Marianne Duddy-Burke, executive director of DignityUSA, recently issued the following statement in conjunction with the fifth anniversary of the election of Pope Francis:
On March 13, 2018, Catholics and many others in the world marked the fifth anniversary of the election of Jorge Bergoglio as Pope. What have these five years meant for LGBTQI and Ally Catholics? What can we expect from the next phase of Francis' papacy?
From his first appearance in St. Peter's Square, where he asked the people of the world to pray for him, to his famous "Who am I to judge?" comment in response to a question about whether a gay priest could be holy, Pope Francis has set a tone that many people find hopeful and engaging. Beyond that, he has also done much that many find inspiring, including his habits of personal simplicity, frequent presence among marginalized communities, advocacy for refugees and migrants, calls for nonviolence, and urgent appeal for increased global environmental stewardship in the encyclical Laudato Si.
In addition, he has been something of a disruptor of an entrenched and often out-of-touch Curia, demoting cardinals seen as flaunting wealth and power, and raising up new, pastorally focused bishops in under-represented parts of the Church. Furthermore, Francis has encouraged dialogue and dissent, while acknowledging that the Church lives in a complex and rapidly changing world.
Moreover, this pope has broken a number of barriers on LGBTQI issues. Francis is the first Pope to use the term "gay." He has said that Christians should apologize to gay people, and apparently supported an early draft of a Vatican report on the 2015 Synod on the Family, which said that gay people have gifts the Church needs and acknowledged that there can be grace in same-sex relationships. He met with a transgender person and his fiancée, has friends who are gay and married, and has called on the Church to better accompany families with LGBTQI children.
However, for LGBTQI people and our families, early hopes that Francis' openness would result in wide pastoral embrace or even changes to longstanding condemnatory dogma have not been realized. He has made inflammatory and hurtful statements, and has maintained inadequate and harmful traditional teachings on sex, gender, relationships, and marriage. The Pope used his personal authority to promote a successful anti-LGBTQI referendum in Slovakia, which prevents same-sex marriage and adoption in that nation.
Additionally, Pope Francis has made numerous ill-informed comments condemning "gender ideology," and even said transgender people are as dangerous to society as nuclear weapons. In Uganda, although condemning the death penalty simply for being LGBTQI, he referred to LGBTQI people as criminals. He quickly surrendered to conservative outcry about the gay-positive language in the early draft of the 2015 Synod on the Family report, resulting in a document that offered no tangible steps toward greater inclusion of or support for our community.
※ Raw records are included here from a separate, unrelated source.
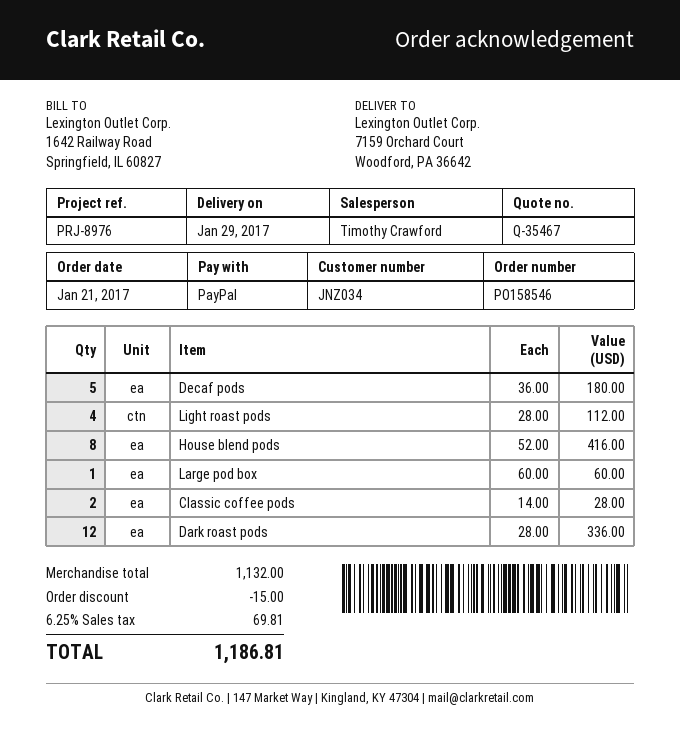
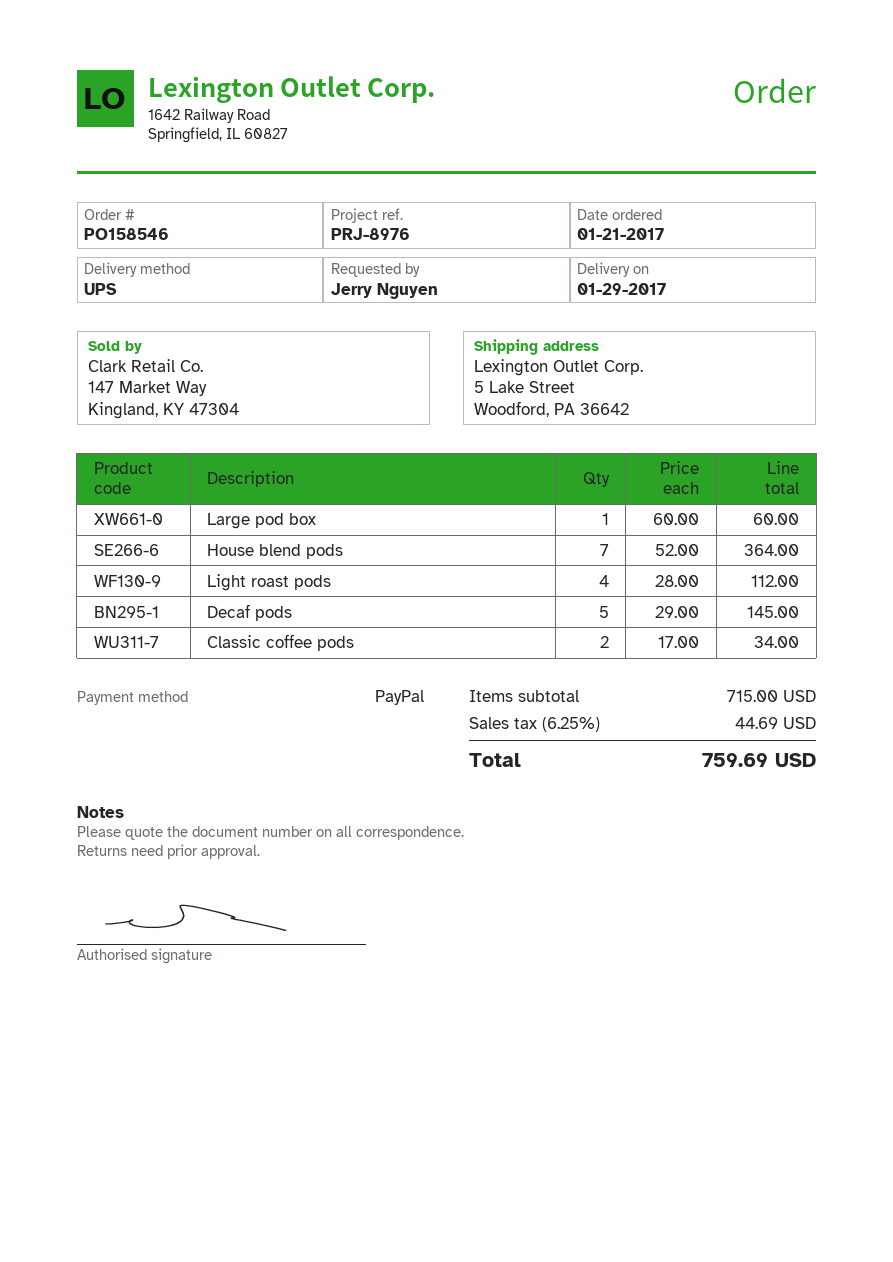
ship to: 7159 Orchard Court, Woodford, PA 36642 -> 5 Lake Street, Woodford, PA 36642
Decaf pods: 5 x 36.00 = 180.00 -> 5 x 29.00 = 145.00
House blend pods: 8 x 52.00 = 416.00 -> 7 x 52.00 = 364.00
Classic coffee pods: 2 x 14.00 = 28.00 -> 2 x 17.00 = 34.00
Dark roast pods: 12 x 28.00 = 336.00 -> none
subtotal: 1132.00 -> 715.00
discount: 15.00 -> none
tax: 6.25% = 69.81 -> 6.25% = 44.69
total: 1186.81 -> 759.69

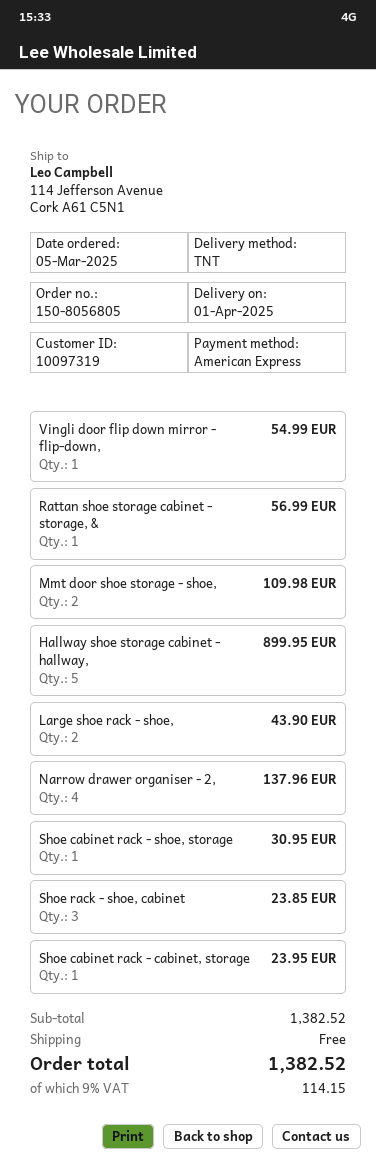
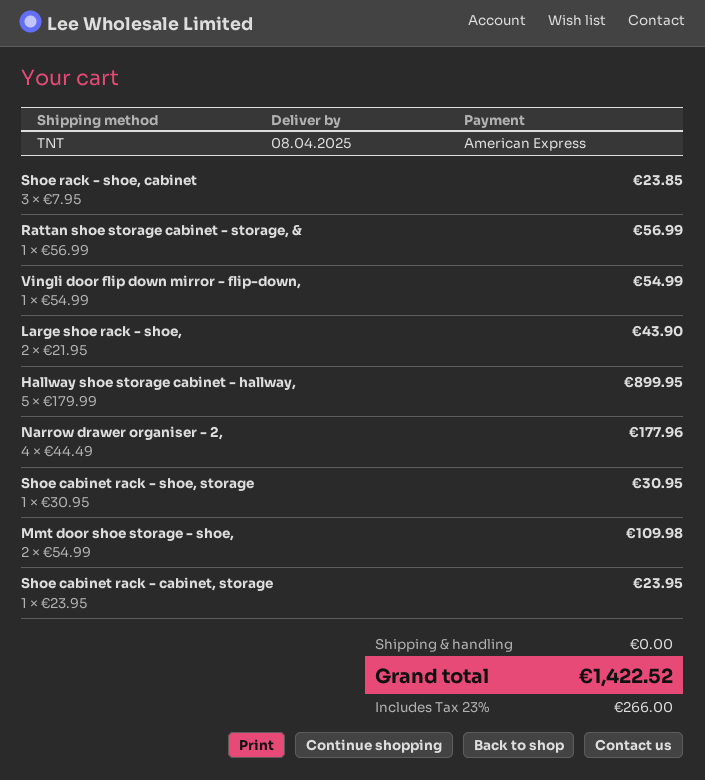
delivery date: 2025-04-01 -> 2025-04-08
Narrow drawer organiser - 2,: 4 for 137.96 -> 4 for 177.96
tax: 9% = 114.15 -> 23% = 266.00
total: 1382.52 -> 1422.52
A number of Catholic Church leaders have been vocal in support of pastoral inclusion of LGBTQI people and families, and some have even questioned whether Catholic teaching and pastoral practice must change in light of changing realities in the world ( e.g., legalization of same-sex marriage in many countries ). Clearly, Francis' leadership style has made space for this to happen. The Pope seems untroubled by the fact that Church leaders are taking a variety of approaches to LGBTQI issues. This could lead to the development of new models of pastoral care that may spread to other areas. But will bishops who deny pastoral care and sacraments to LGBTQI people, or support the firing of LGBTQI people from Catholic institutions simply because of their identity or because they have exercised the civil right to marry, as recently seen in the United States and elsewhere, face any censure?
It remains the case that gender complementarity is still the foundation of the Church's official approach to human relationships, that homosexuality continues to be named an "objective disorder," and that same-sex relationships are still labeled "intrinsically evil." Consequently, the Catholic Church led by Pope Francis continues to see LGBTQI people as persons unable to fully embody the Divine, who are subject to what Church leaders call "just discrimination," and who can justly be denied any appeal to canon law.
These doctrines continue to drive legal and cultural oppression in many parts of the world and leave LGBTQI people in danger of being targeted for violence; imprisoned as criminals; denied access to health care, housing, education, and employment; and forced into marriages with opposite-sex partners that can be destructive to both adults and to the children they may produce. These teachings contribute to mental-health problems, addictions, vulnerability to suicide, and isolation from the broader Church community.
Pope Francis is clearly a man and a leader moved by the needs of the poor and marginalized. If in the remaining period of his papacy he can come to understand the damage that the Church's dogma and practices regarding sexual orientation, gender, and gender identity do to individuals, families, and entire communities, there may be an opportunity for real change. To that end, we call on Pope Francis to meet with LGBTQI people and families, at the Vatican and during his travels around the world, in order to come to know our hopes, dreams, challenges, joys, and gifts.
On the fifth anniversary of Pope Francis' election to the papacy, we offer, once again, to enter into respectful dialogue with him and other Catholic Church leaders, so that they can become more keenly aware of their responsibilities to the LGBTQI community, to our families, and to the Church of which we are an integral part.
Marianne Duddy-Burke is executive director of DignityUSA.